Stockwell Ventures, LLC (“Stockwell,” the “Adviser” or the “Firm”), a Delaware limited
liability company and a registered investment adviser with the U.S. Securities and
Exchange Commission (the “SEC”) under the Investment Advisers Act of 1940, as
amended (the “Advisers Act”). The Firm was formed in 2022 and is led by Donald R.
Mullen, Jr. (“Principal”), the manager and majority indirect-owner of the Adviser. An
unaffiliated third-party and certain of the Firm's affiliates own indirect, non-controlling
minority interests in the Adviser.
The Adviser provides investment advisory services directly to Spirits Opportunity Fund I,
LP, a private investment fund (“the Fund,” and together with any future private investment
fund to which the Firm provides advisory services, “Funds” or “Clients”). Advisory
services are provided to the Funds in accordance with the applicable Fund’s limited
partnership agreement (the “Partnership Agreement”).
The Adviser's investment management services consist primarily of sourcing, structuring,
negotiating and monitoring Fund investments in operating entities (referred to herein as
“Portfolio Companies”). In addition, the Adviser may monitor the performance of one or
more craft brand trades or businesses and cause the Fund to invest directly in craft brand
assets, including through barrel investing, brand rollouts, whiskey aging companies and
other asset acquisitions and branding activities.
Limited partnership interests (“Interests”) in the Fund will only be available to “accredited
investors” (as defined in the U.S. Securities Act of 1933, as amended (the “Securities Act”)
who are generally and qualified clients (as defined in Advisers Act). Generally, such
investors must also be “qualified purchasers” (as defined under the Investment Company
Act of 1940, as amended (the “Investment Company Act”). Interests in any Fund are not
made available to the general public and are not registered investment companies under the
Investment Company Act.
Spirits Opportunity Fund I GP, LP, a Delaware limited partnership (the “General
Partner”) and Firm-affiliate, serves as general partner of the Fund. Investors from whom
the General Partner accepts subscriptions are referred to herein as “Limited Partners.”

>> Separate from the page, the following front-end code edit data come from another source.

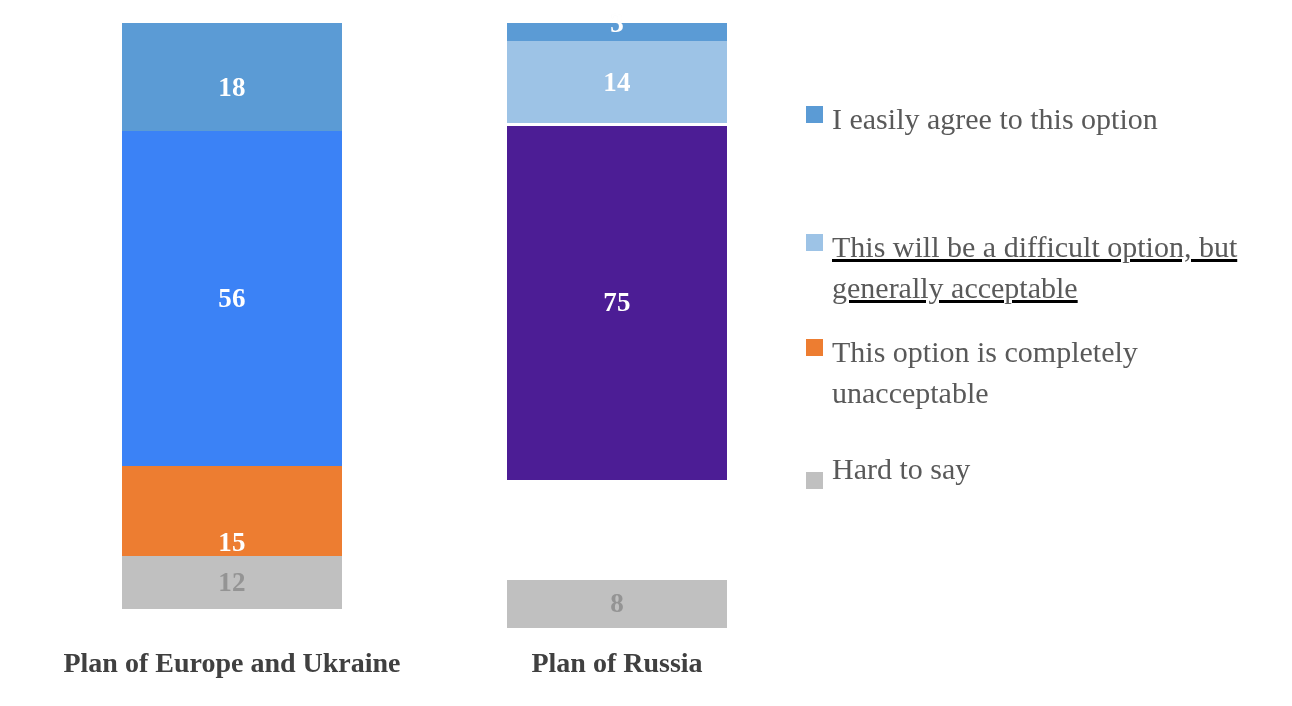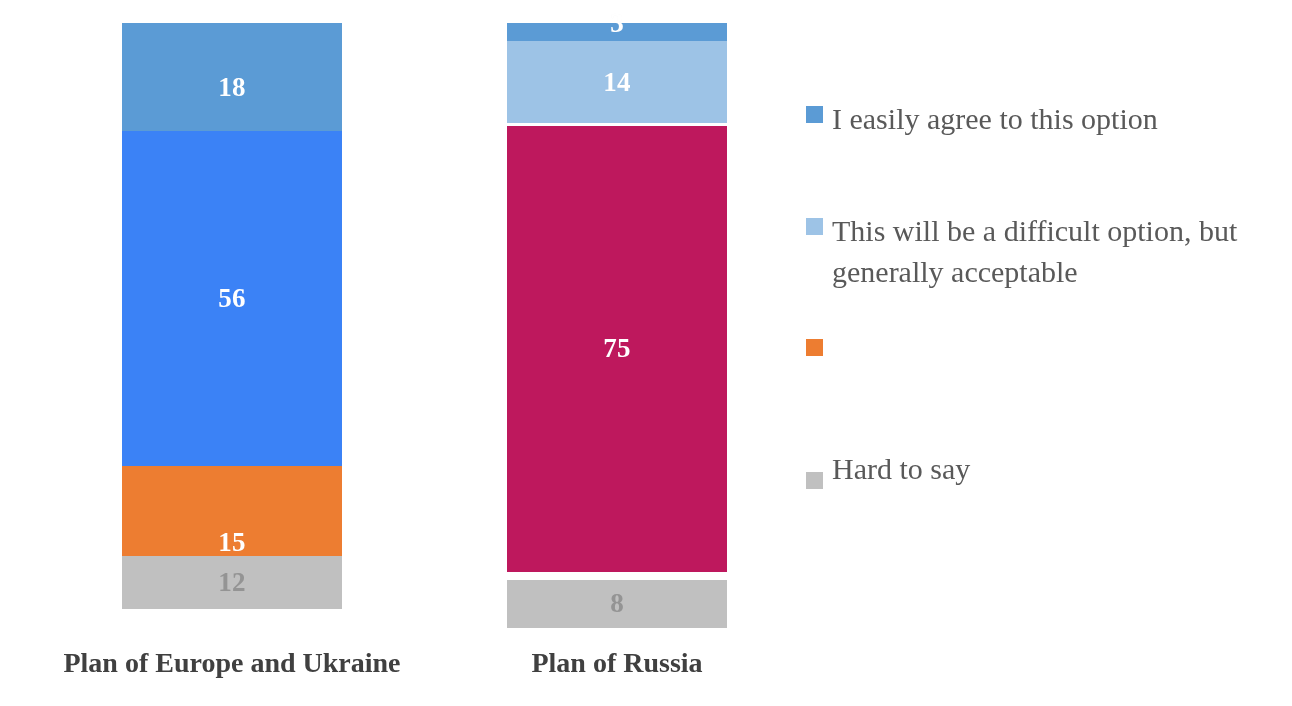"This will be a difficult" div.legend-item { text-decoration: none -> underline; top: 112px -> 128px }
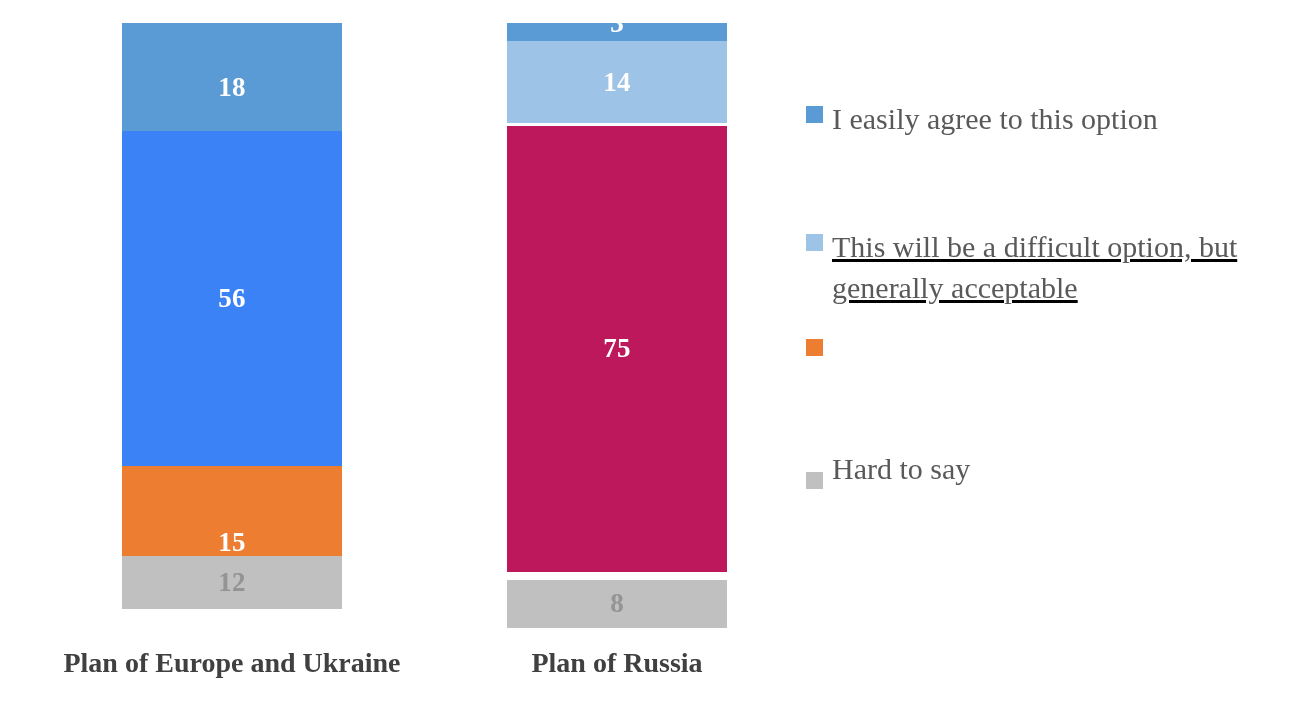"75" div.segment { background: #be185d -> #4c1d95; height: 446px -> 354px }
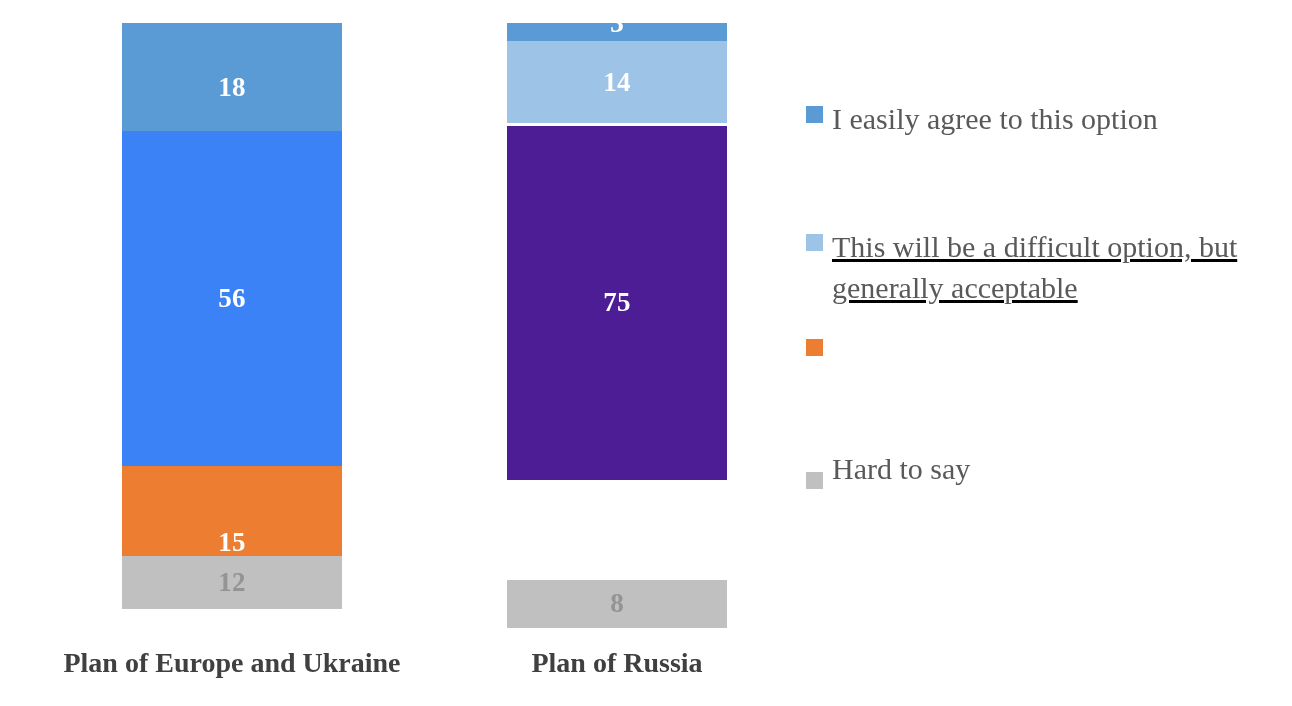"This option is completely unacceptable" span.legend-text { html: none -> <span>This option is completely unacceptable</span> }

The Adviser’s management of the each Fund is subject to the terms of the relevant offering
memorandum, Partnership Agreement, investment management agreement
(“Management Agreement”) and subscription agreement, as applicable and as each can
be amended, supplemented,
or modified from time to time (collectively, the “Governing
Documents”). As of the date of this Brochure, the General Partner has not, but expects in
the future to enter into, side letters with individual Fund investors, which have had the
effect of establishing rights under, or altering or supplementing the terms of, the
Partnership Agreement without obtaining the consent of any other investor in the Fund
(other than an investor whose rights would be materially and adversely affected by the
waiver or modification).
In connection with any investment where the transaction requires or permits a larger
investment than the General Partner deems appropriate for the Fund, the General Partner
may (but shall not be required to) offer to potential investors, including but not limited to
third-parties and/or certain Limited Partners, the opportunity to co-invest with the Fund (a
“Co-Investment Opportunity”) on such terms and conditions as the General Partner
deems appropriate (subject to any restrictions set forth in the relevant Governing
Documents). Such third parties may include, for example, other sponsors, market
participants, finders, consultants and other service providers, the Adviser’s personnel
and/or certain other persons associated with the Adviser and/or its affiliates.
In such case, the General Partner and Adviser (or their respective affiliates) (i) are
permitted to receive a carried interest or fees in respect of some or all Co-Investment
Opportunities and (ii) any such carried interest or fees received in respect of Co-Investment
Opportunities shall not be shared with the Fund or any Limited Partner and shall not reduce
the Management Fee (as such term is defined below).
The General Partner, Adviser or any of their respective affiliates may invest in any co-
investment vehicle formed to facilitate any such Co-Investment Opportunity. Any
participation by a Limited Partner in a Co-Investment Opportunity would not be treated as
a capital contribution and would not reduce such co-investing Limited Partner’s unfunded
capital commitment, as applicable.
All information in this Brochure, including but not limited to the Firm’s advisory
services, are qualified in their entirety by reference to the applicable Fund’s Governing
Documents.
As of March 1, 2024, the Adviser has approximately $30,000,000 regulatory assets under
management. The Adviser does not and does not in the future intend to manage any Client
assets on a non-discretionary basis.